*** Data to examine ***

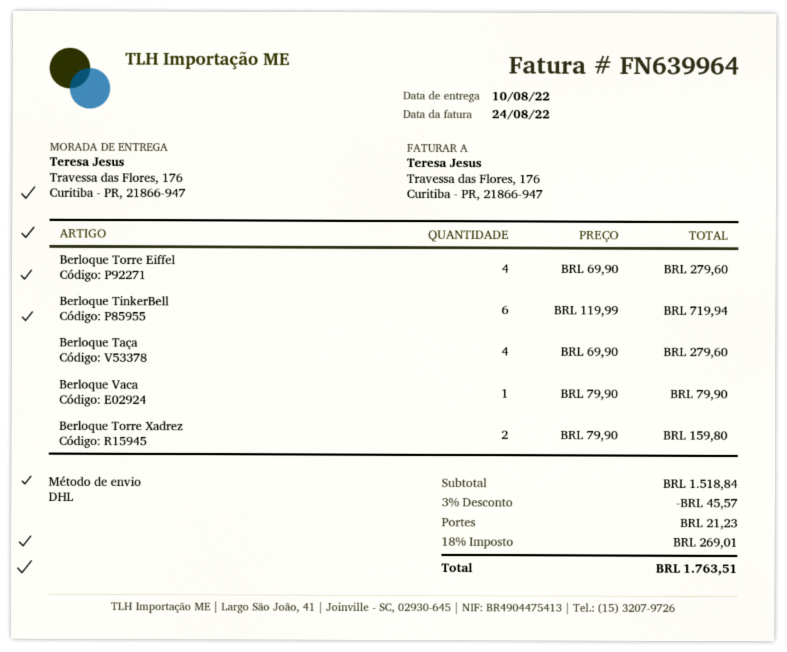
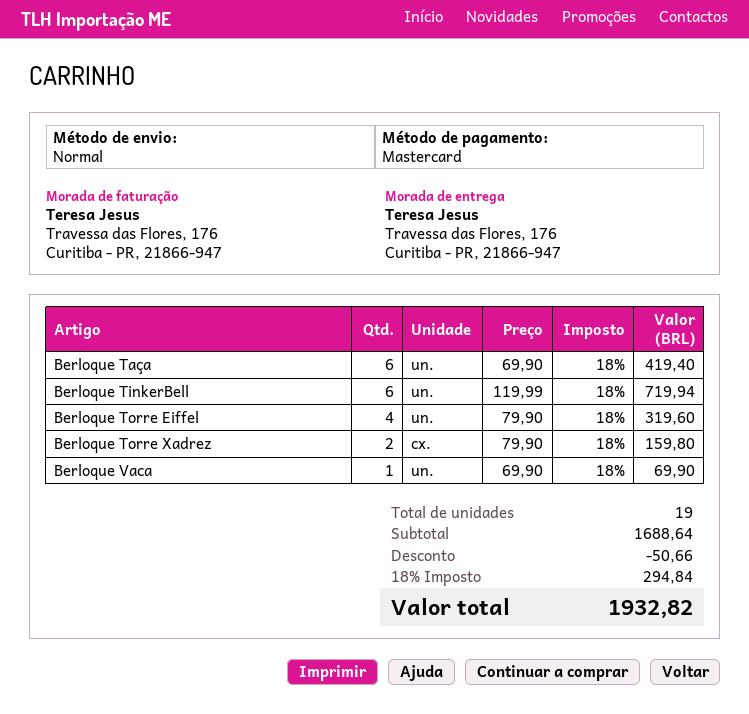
shipping method: DHL -> standard
Berloque Torre Eiffel: 4 x 69.90 = 279.60 -> 4 x 79.90 = 319.60
Berloque Taça: 4 x 69.90 = 279.60 -> 6 x 69.90 = 419.40
Berloque Vaca: 1 x 79.90 = 79.90 -> 1 x 69.90 = 69.90
subtotal: 1518.84 -> 1688.64
discount: 45.57 -> 50.66
shipping: 21.23 -> none
tax: 18% = 269.01 -> 18% = 294.84
total: 1763.51 -> 1932.82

***

▶ [What is expected]
Among the entries, count how many lines hold the string "Berloque", then state only that number.

▶ [Result of the exercise]
3